┌──
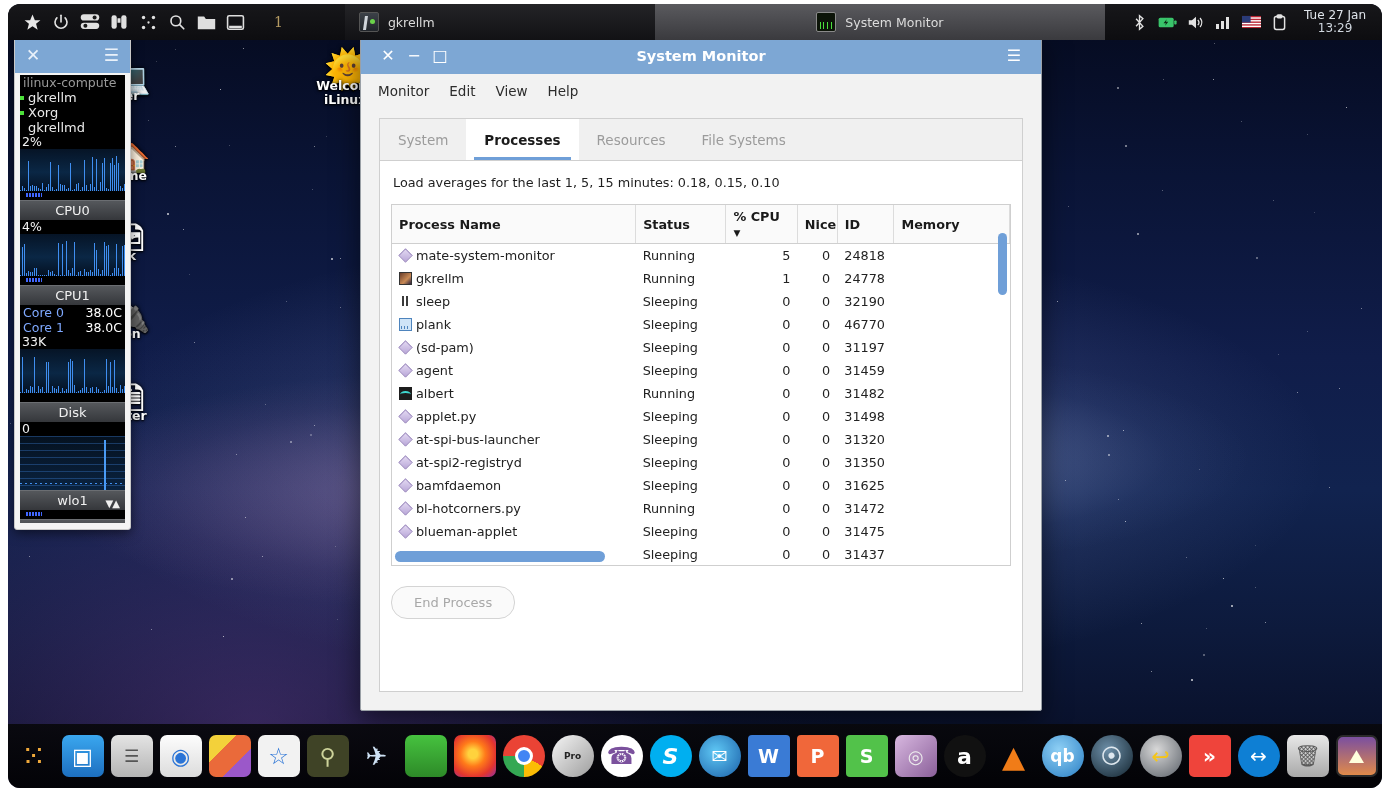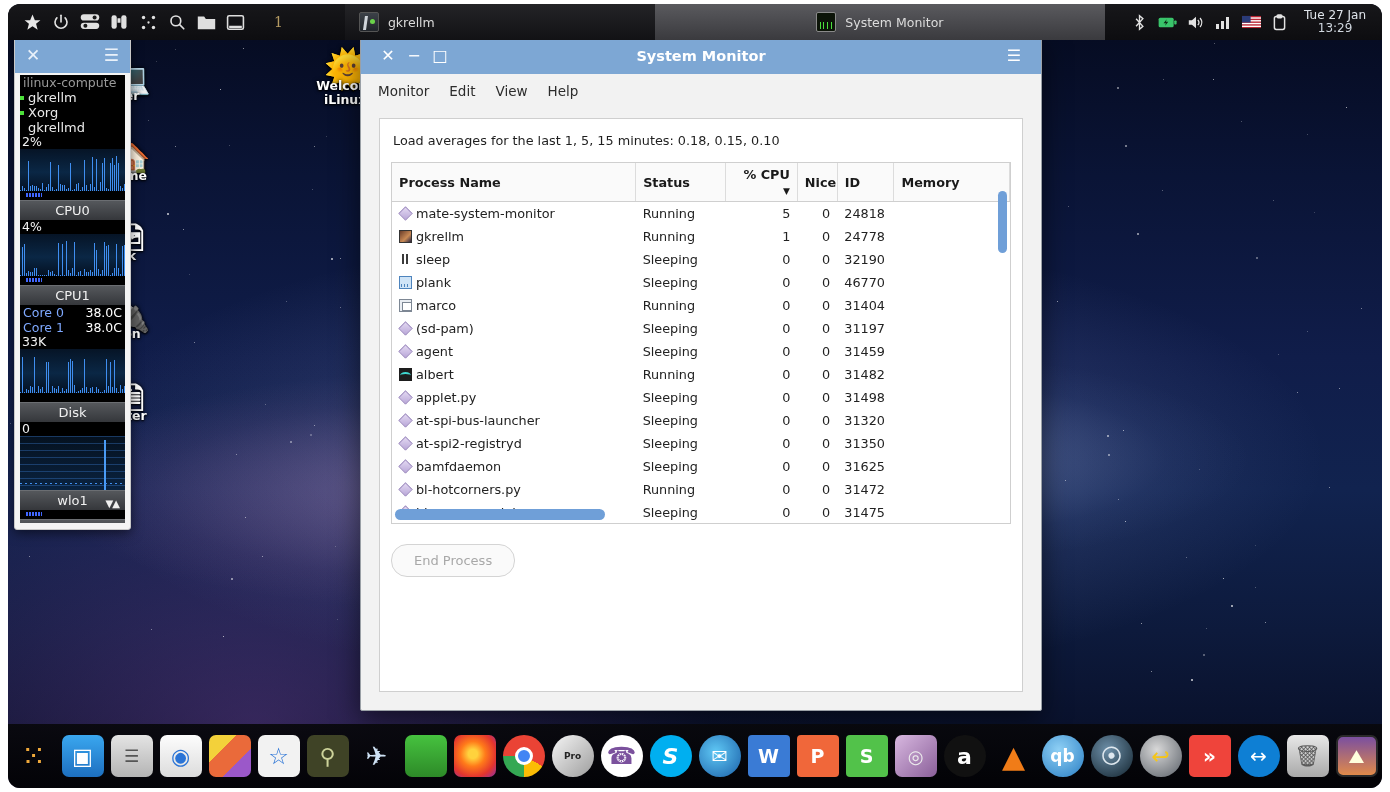--- a/index.html
+++ b/index.html
@@ -112,21 +112,21 @@
      color:#9b9b9b; position:relative; }
   .nb-tab.sel { color:#1b1b1b; font-weight:bold; background:#ffffff; }
   .nb-tab.sel:after { content:""; position:absolute; left:8px; right:8px; bottom:0; height:3px; background:#6f9fd8; }
   #nb-page { flex:1; padding:14px 11px 10px 11px; display:flex; flex-direction:column; background:#fff; }
   #loadavg { font-size:12.8px; color:#1e1e1e; margin-bottom:14px; padding-left:2px; }
 
   #ptable-wrap { border:1px solid #cfcfcf; background:#fff; flex:none; height:362px; position:relative; overflow:hidden; }
   table#ptable { border-collapse:collapse; width:100%; table-layout:fixed; }
   #ptable th { background:#fafafa; border-bottom:1px solid #cfcfcf; border-right:1px solid #dcdcdc;
      font-size:12.8px; font-weight:bold; color:#1a1a1a; text-align:left; padding:4px 7px; height:24px; }
-  #ptable th.num { text-align:right; }
+  #ptable th.num { }
   #ptable td { font-size:12.8px; color:#222; padding:2px 7px; height:23px; white-space:nowrap;
      overflow:hidden; }
   #ptable td.num { text-align:right; }
   .picon { display:inline-block; width:13px; height:13px; vertical-align:-2px; margin-right:4px; }
   .picon.diamond { background:linear-gradient(135deg,#e3d9f2,#b9a7d8); transform:rotate(45deg) scale(.78);
      border:1px solid #8d7bb0; }
   .picon.gkrellm { background:linear-gradient(135deg,#6a3d2a,#c98a55 60%,#2b2440); border:1px solid #333; }
   .picon.plank { background:#cfe4f7; border:1px solid #4e84bd; position:relative; }
   .picon.plank:after{content:"";position:absolute;left:1px;bottom:1px;right:1px;height:3px;
      background:repeating-linear-gradient(90deg,#4e84bd 0 1px,transparent 1px 3px);}
@@ -595,20 +595,26 @@
 
     <div id="sm-menubar">
       <span class="sm-menu">Monitor</span>
       <span class="sm-menu">Edit</span>
       <span class="sm-menu">View</span>
       <span class="sm-menu">Help</span>
     </div>
 
     <div id="sm-area">
       <div id="nb">
+        <div id="nb-tabs">
+          <div class="nb-tab">System</div>
+          <div class="nb-tab sel">Processes</div>
+          <div class="nb-tab">Resources</div>
+          <div class="nb-tab">File Systems</div>
+        </div>
 
         <div id="nb-page">
           <div id="loadavg">Load averages for the last 1, 5, 15 minutes: 0.18, 0.15, 0.10</div>
 
           <div id="ptable-wrap">
             <table id="ptable">
               <colgroup>
                 <col style="width:232px">
                     <col style="width:86px">
                     <col style="width:68px">
@@ -656,28 +662,20 @@
                     </tr>
                     <tr>
                       <td><span class="picon plank"></span><span>plank</span></td>
                       <td>Sleeping</td>
                       <td class="num">0</td>
                       <td class="num">0</td>
                       <td>46770</td>
                       <td></td>
                     </tr>
                     <tr>
-                      <td><span class="picon marco"></span><span>marco</span></td>
-                      <td>Running</td>
-                      <td class="num">0</td>
-                      <td class="num">0</td>
-                      <td>31404</td>
-                      <td></td>
-                    </tr>
-                    <tr>
                       <td><span class="picon diamond"></span><span>(sd-pam)</span></td>
                       <td>Sleeping</td>
                       <td class="num">0</td>
                       <td class="num">0</td>
                       <td>31197</td>
                       <td></td>
                     </tr>
                     <tr>
                       <td><span class="picon diamond"></span><span>agent</span></td>
                       <td>Sleeping</td>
└──
*WHAT THE TASK REQUIRES:*
Copy each line of the data that contains the word "text", leaving the other lines out.

*REPLY:*
      font-size:12.8px; font-weight:bold; color:#1a1a1a; text-align:left; padding:4px 7px; height:24px; }
-  #ptable th.num { text-align:right; }
   #ptable td.num { text-align:right; }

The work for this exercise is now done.